Optimizing Memory Consumption in Deep Learning

In deep learning, we strive to train deeper and larger networks. Although hardware has improved rapidly in recent years, the huge deep network monsters are always hungry for more GPU RAM. Using less memory for the same network also means we can use a larger batch size and, usually, a higher GPU utilization rate.

This topic discusses how to optimize memory allocation for deep neural networks, and provides candidate solutions for some of the problems. The solutions are by no means complete; they are examples that we think can be useful in most cases.

Computation Graph

We'll start the discussion by introducing the computation graph because it's a tool that we will rely on later. A computation graph describes the (data flow) dependencies between the operations in the deep network. The operations performed in the graph can be either fine-grained or coarse-grained. The following figure shows two examples of computation graphs.

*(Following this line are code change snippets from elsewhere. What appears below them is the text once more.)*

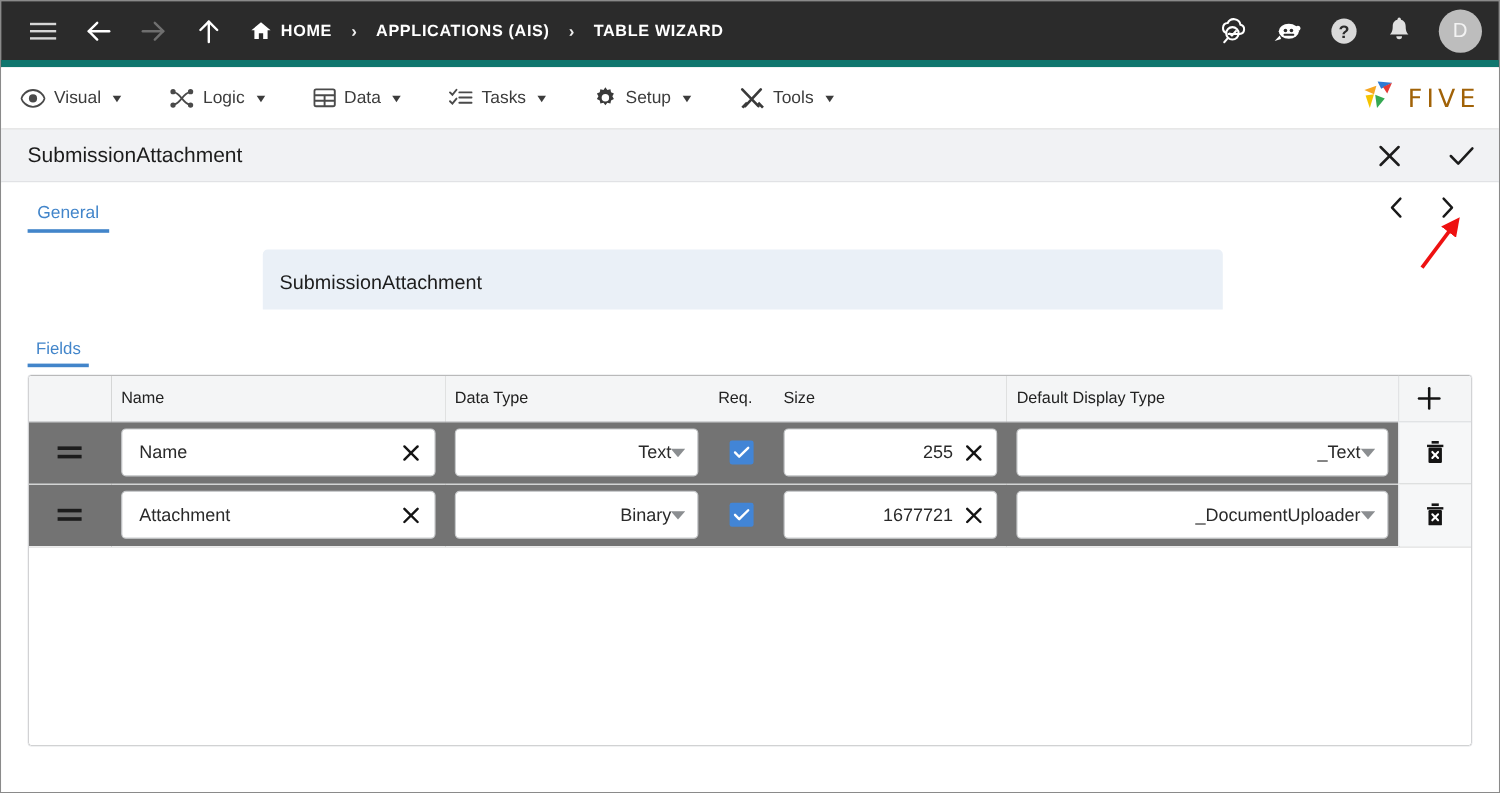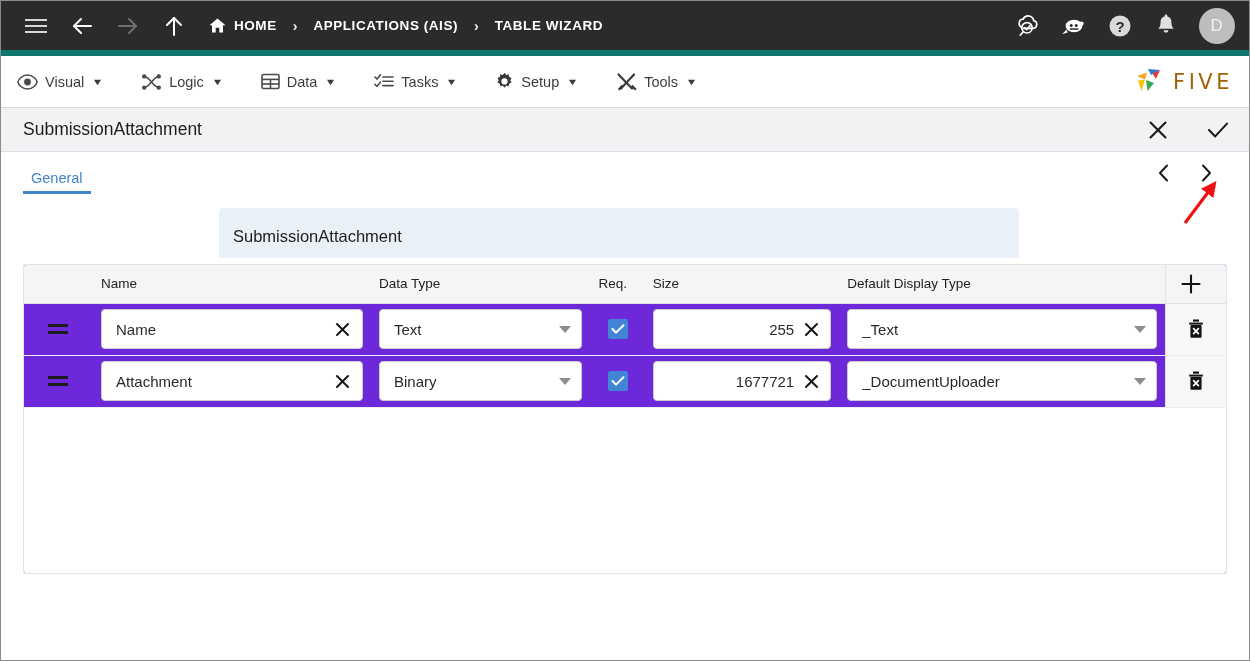--- a/index.html
+++ b/index.html
@@ -529,6 +529,11 @@
       </div>
     </div>
 
+    <div class="subtabrow">
+      <div class="subtab active">
+        <span>Fields</span>
+      </div>
+    </div>
 
     <div class="tablewrap">
       <table class="grid">

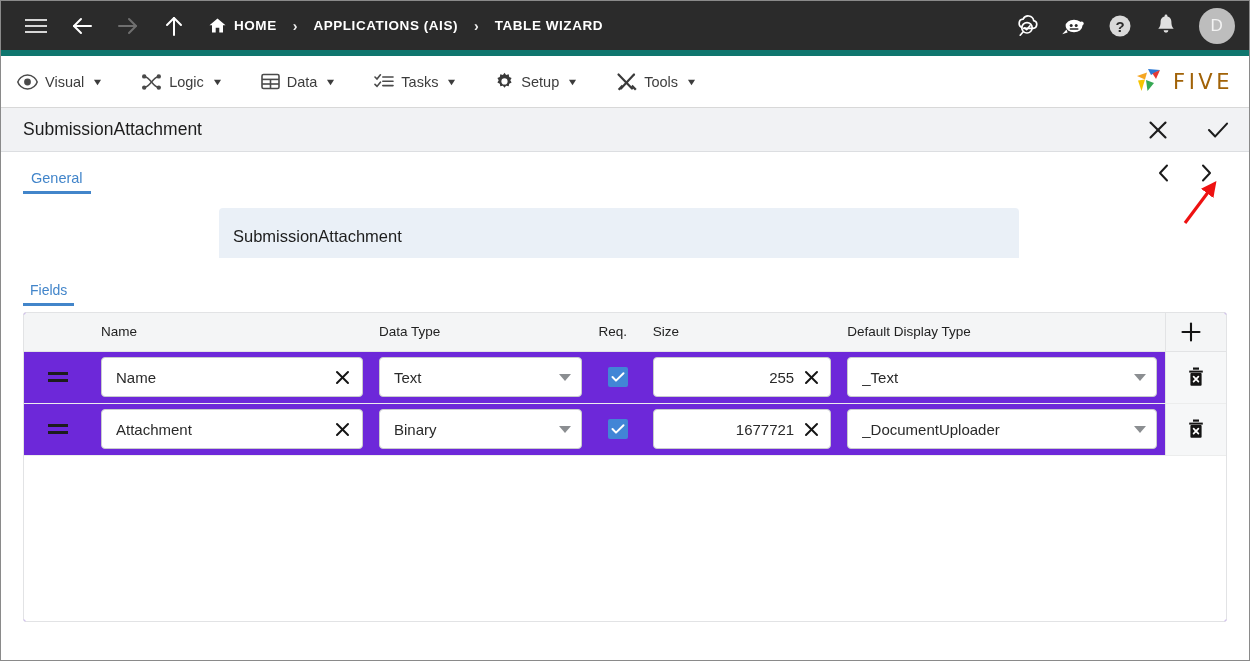--- a/index.html
+++ b/index.html
@@ -180,7 +180,7 @@
     border: 1px solid #e2e3e5;
     border-radius: 3px;
     height: 310px;
-    background: #6d28d9;
+    background: #737373;
     display: flex; flex-direction: column;
     overflow: hidden;
   }

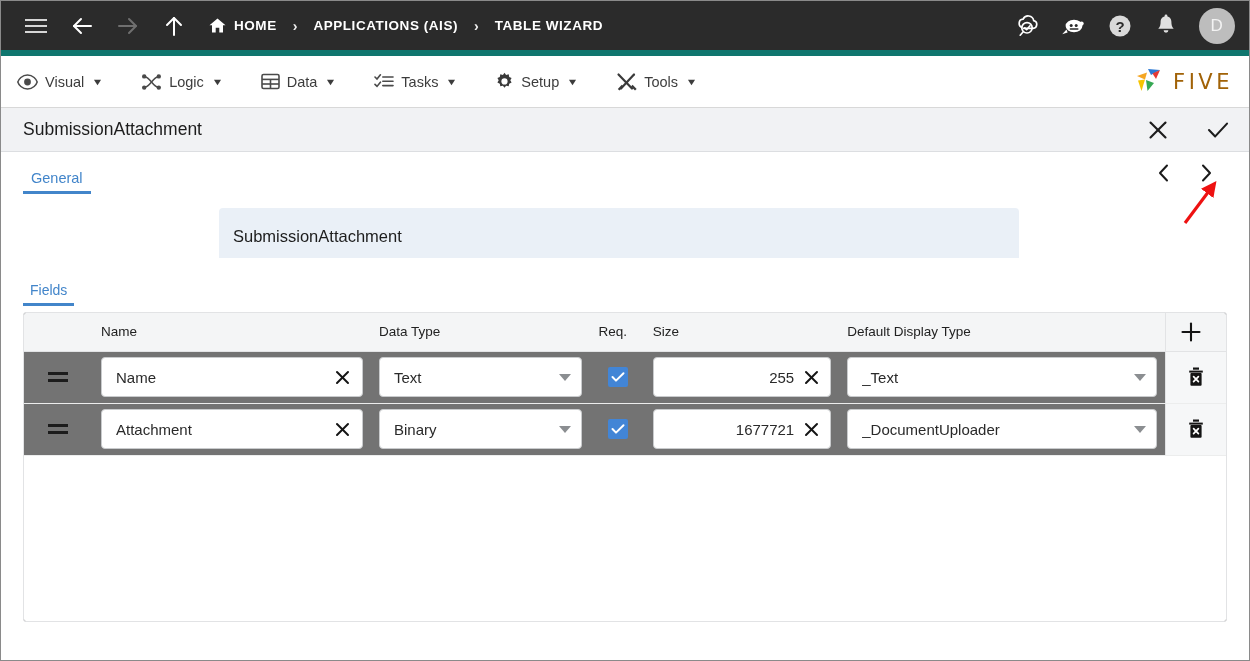--- a/index.html
+++ b/index.html
@@ -245,6 +245,7 @@
     display: flex; align-items: center;
     padding: 0 10px 0 14px;
     cursor: pointer;
+    text-align: right;
   }
   .selbox .sv { flex: 1 1 auto; font-size: 15px; color: #2a2a2a; }
   .selbox .dd {

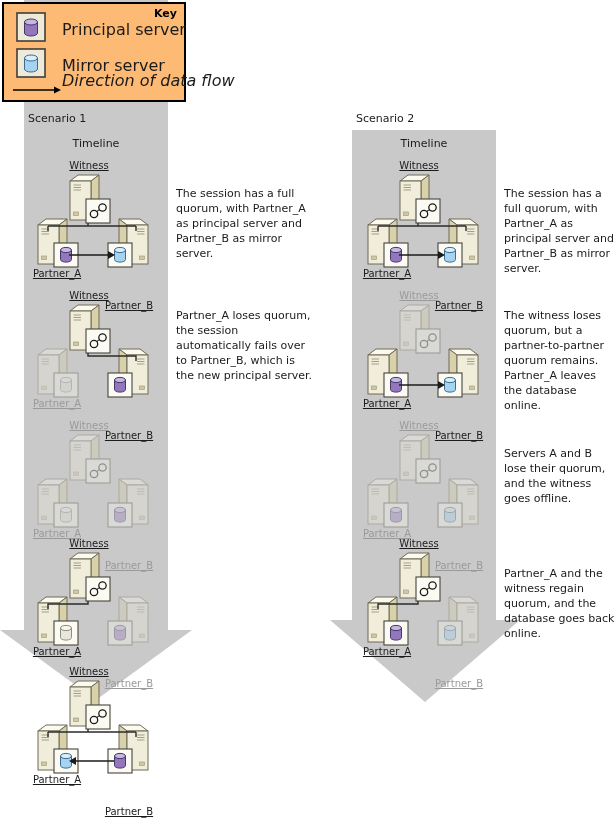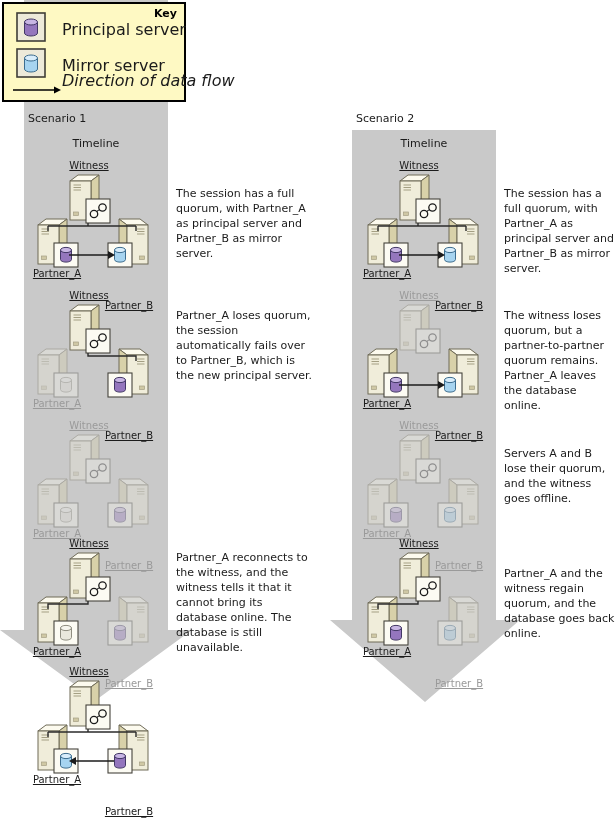--- a/index.html
+++ b/index.html
@@ -16,7 +16,7 @@
   .sct{position:absolute;font-size:11px;color:#1b1b1b;z-index:1;}
   #sc1{left:28px;top:112px;} #sc2{left:356px;top:112px;}
   
-  #keybox{position:absolute;left:2px;top:2px;width:180px;height:96px;border:2px solid #000;background:#fef9c3;z-index:6;}
+  #keybox{position:absolute;left:2px;top:2px;width:180px;height:96px;border:2px solid #000;background:#fdba74;z-index:6;}
   .keytitle{position:absolute;right:7px;top:3px;font-weight:bold;font-size:11px;color:#000;}
   .keyicon{position:absolute;width:30px;height:30px;}
   #ki1{left:12px;top:8px;} #ki2{left:12px;top:44px;}

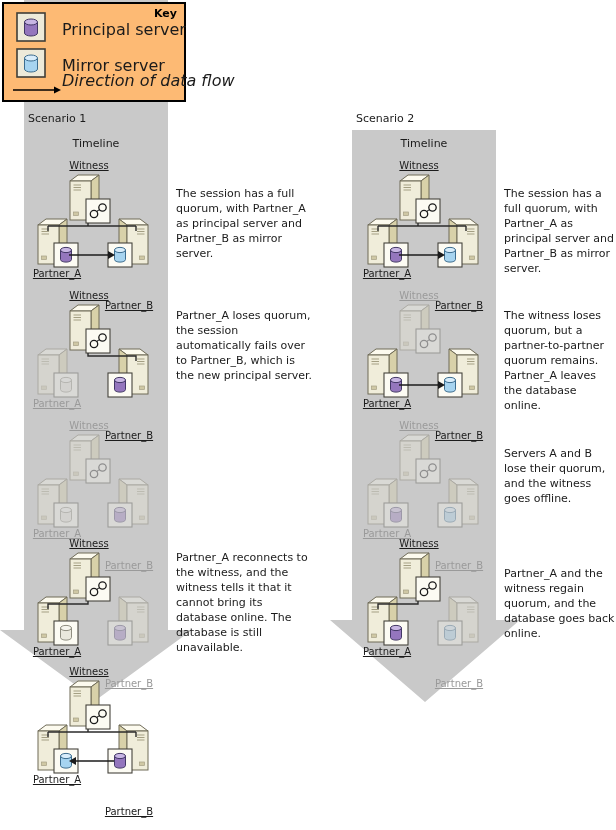--- a/index.html
+++ b/index.html
@@ -206,7 +206,6 @@
     <div class="slabel al">Partner_A</div>
     <div class="slabel bl dim">Partner_B</div>
   </div>
-  <div class="desc" style="left:176px;top:550px;width:138px">Partner_A reconnects to the witness, and the witness tells it that it cannot bring its database online. The database is still unavailable.</div>
 
   <div class="stage" style="left:18px;top:666px">
     <div class="slabel wl">Witness</div>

The concept of a computation graph is deeply rooted in packages such as Theano and CGT. Actually, they also exist implicitly in most libraries as the network configuration. The major difference in these library comes down to how they calculate gradient. There are mainly two ways: doing back-propagation on the same graph or having an explicit backward path that calculates the gradient needed.

Libraries like Caffe, CXXNet, and Torch use the backprop on the same graph. Libraries like Theano and CGT takes the explicit backward path approach. In this topic, we adopt the explicit backward path approach because it has several advantages for optimization.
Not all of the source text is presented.